До и после креста

Алекс Райдер
Новая бронзовая безделушка неожиданно воскресила мои кошмары и бессонницу. Странно, как такая прекрасная вещь - утопающая в завитках голова единорога - может распахнуть тщательно заколоченную дверь. Кошмары не скучали взаперти, отъедаясь и набирая силу, и теперь, свежие, плотные и куда более реальные, чем этот уединенный дневной мирок, радостно терзают мое сознание при каждом удобном случае. Alas.

Решив прикорнуть на пять минут, чтобы освежить голову, я на часы проваливаюсь в серую трясину, из которой невидимый скульптор умело лепит лица моих любимых и заставляет этих големов говорить то, что я в последнюю очередь желал бы услышать, подвергаться опасности у меня на глазах или вовсе меня игнорировать.
Господа психоаналитики, не задерживайтесь, я и сам все знаю. Ядреный настой чувства вины, любви прошлой и нынешней, боязни быть отверженным, неверно понятым или, хуже всего, принятым за фальшивку. Смешать, но не взбалтывать. А сахар - только детям.

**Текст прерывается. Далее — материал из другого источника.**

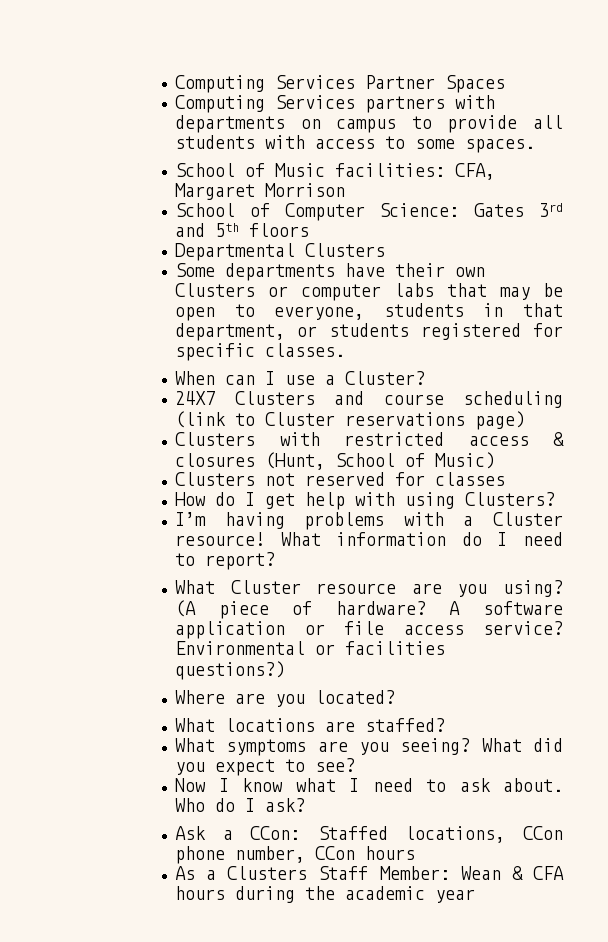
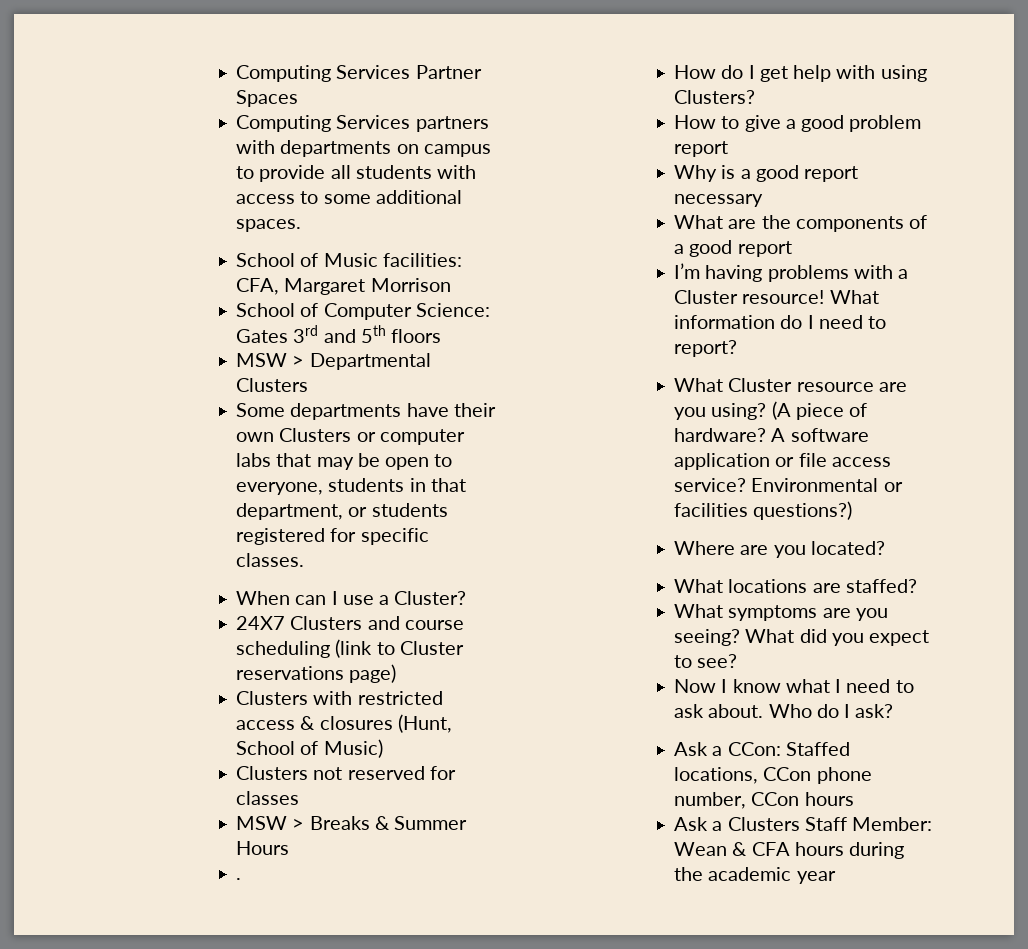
- Computing Services partners with departments on campus to provide all students with access to some spaces.
+ Computing Services partners with departments on campus to provide all students with access to some additional spaces.
- Departmental Clusters
+ MSW > Departmental Clusters
+ MSW > Breaks & Summer Hours
+ .
+ How to give a good problem report
+ Why is a good report necessary
+ What are the components of a good report
- As a Clusters Staff Member: Wean & CFA hours during the academic year
+ Ask a Clusters Staff Member: Wean & CFA hours during the academic year

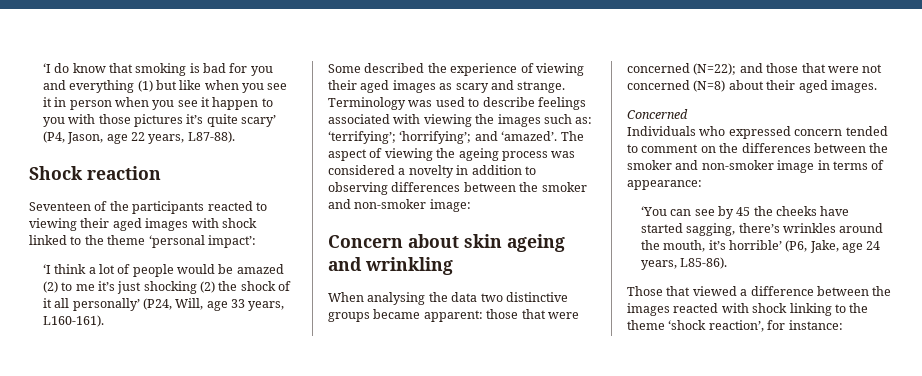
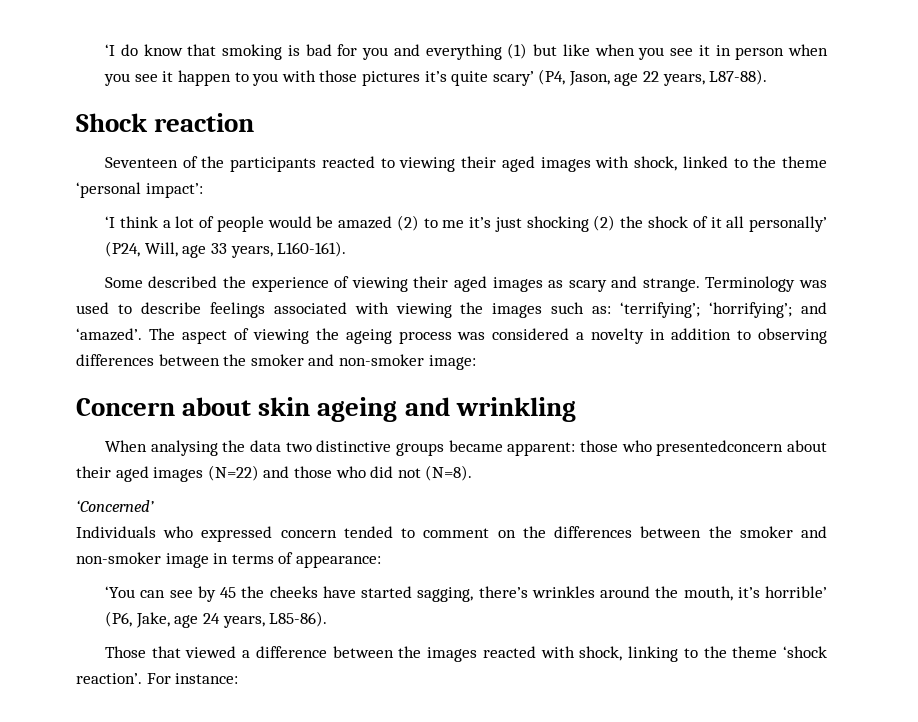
- Seventeen of the participants reacted to viewing their aged images with shock linked to the theme ‘personal impact’:
+ Seventeen of the participants reacted to viewing their aged images with shock, linked to the theme ‘personal impact’:
- When analysing the data two distinctive groups became apparent: those that were concerned (N=22); and those that were not concerned (N=8) about their aged images.
- Concerned
+ When analysing the data two distinctive groups became apparent: those who presentedconcern about their aged images (N=22) and those who did not (N=8).
+ ‘Concerned’
- Those that viewed a difference between the images reacted with shock linking to the theme ‘shock reaction’, for instance:
+ Those that viewed a difference between the images reacted with shock, linking to the theme ‘shock reaction’. For instance:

Если же мне, с мыслью о сложном завтрашнем дне, посчастливилось лечь спать вовремя, то часа в четыре утра непременно явится чудовищно реальный голос или взгляд какого-нибудь сновидного гостя, который тут же растает, оставив меня слушать неприлично бодрое пение птичек еще часа полтора-два. Размышления о том, как вообще праведная божья тварь может радоваться жизни в это время суток, оставим для отдельного многотомника.

Я думал было спрятать единорога и вернуть на его место разумный и надежный крест, но понял, что возвращение к продольно-поперечному уже невозможно. Единорог - душа зыбкого мира - на своей спине выносит из сумерек все, что мешает солнцу взойти. Я должен смотреть. Слушать. Бояться. Проживать заново. Чтобы в одну из ночей мне, наконец, было дозволено самому взобраться на его спину и быть унесенным. Случись это сейчас, я бы просто сломал ему хребет.